Remembering how a few years ago, rafts of migratory birds filled Eagle River at high water, I am walking along the river with my old camera, brought for its 420 mm lens. We find no ducks, swans, cranes, or scoters on the river. Instead, the subjects vying for a photographer’s attention are fiddle head ferns on the verge of unfurling, swelling lupine flowers, and my favorite guys—the shooting stars. Unfortunately, the camera is rarely able to to focus on flowers.
I inherited an appreciation for the little magenta shooting stars from my dad. He had to hike into the Montana high country to find a few of them. The name triggered for him images of clean, green meadows with an elk gazing on the edge lined by woods. This meadow drained by Eagle River is covered with the flowers. Aki dashes around them when retrieving her beloved Frisbee. Alaska is rich in these icons of wild country—the lupine, the shooting star, the bear, the whale.

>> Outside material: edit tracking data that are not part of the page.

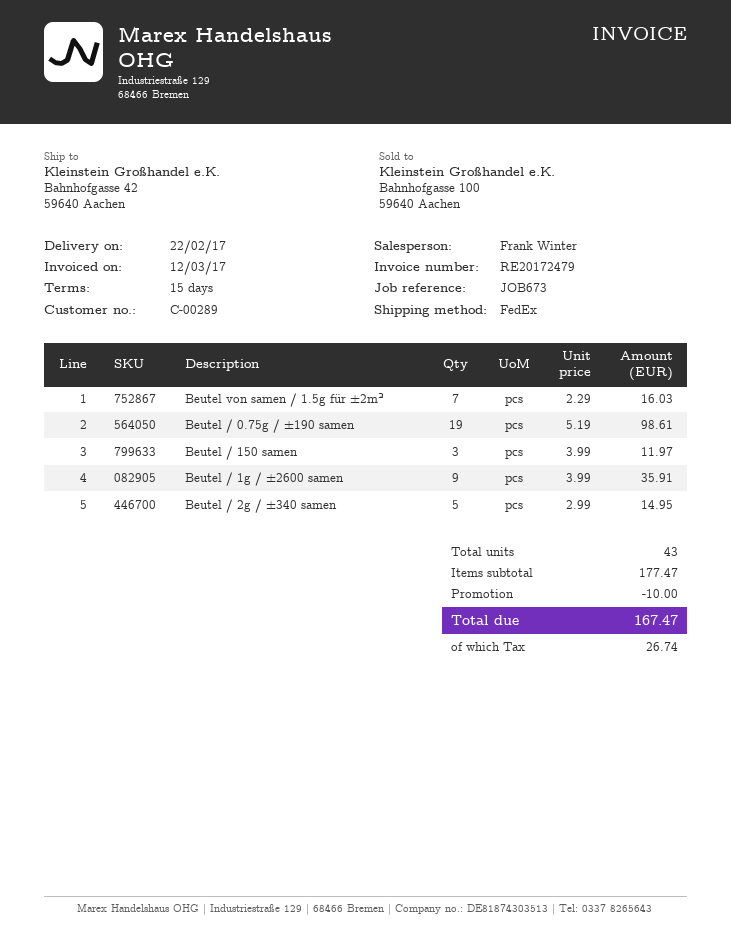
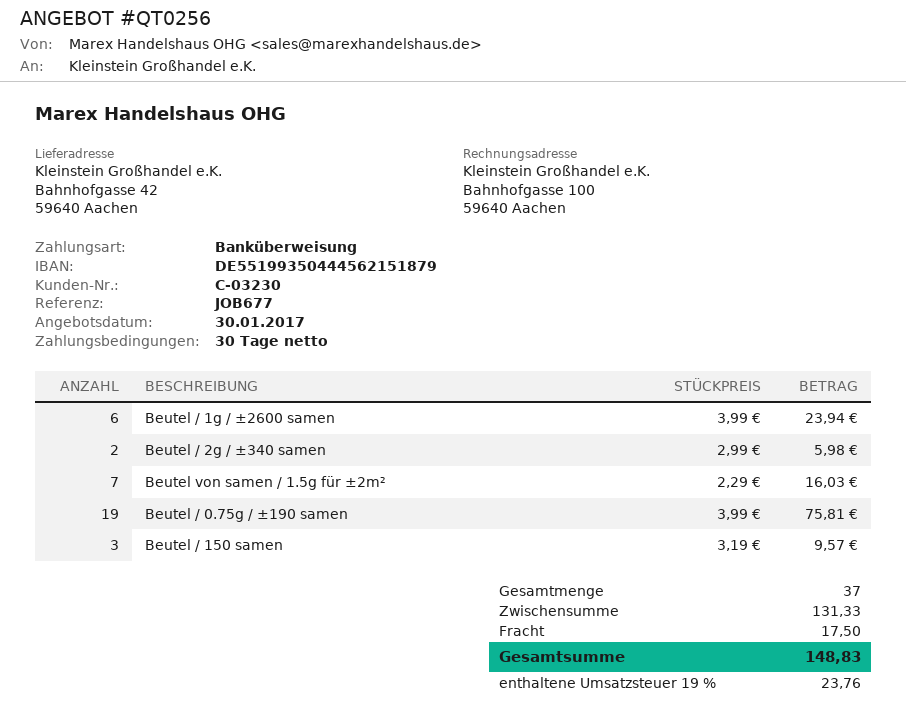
payment terms: 15 days -> 30 days
customer number: C-00289 -> C-03230
reference: JOB673 -> JOB677
Beutel / 0.75g / ±190 samen: 19 x 5.19 = 98.61 -> 19 x 3.99 = 75.81
Beutel / 150 samen: 3 x 3.99 = 11.97 -> 3 x 3.19 = 9.57
Beutel / 1g / ±2600 samen: 9 x 3.99 = 35.91 -> 6 x 3.99 = 23.94
Beutel / 2g / ±340 samen: 5 x 2.99 = 14.95 -> 2 x 2.99 = 5.98
total quantity: 43 -> 37
subtotal: 177.47 -> 131.33
discount: 10.00 -> none
shipping: none -> 17.50
tax: 26.74 -> 23.76
total: 167.47 -> 148.83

I had to step around fresh bear scat today but fortunately, we didn’t see the guy who produced it. Yesterday, I spotted a large black bear lounging in a swatch of flowering dandelions, languidly grazing on their yellow flowers. Today, I see my first whales of the year. One surfaces in Pearl Harbor, near the Shrine of St. Therese. Its exhale sounds, as it should, like air being forced through a fire hose. It dives and surfaces like it is feeding on herring. A pod of other humpbacks paints the sky near Shelter Island with their white breath plumes, each vapor cloud hanging in the air long enough to sparkle in the afternoon sun. Frustrated by trying to photograph the flowers, I left the camera in car when we visit Pearl Harbor. This frees me from the responsibility of capturing the whales’ beauty, allows me to watch undistracted, the big creatures fattening up after their long, foodless swim, from Hawaii.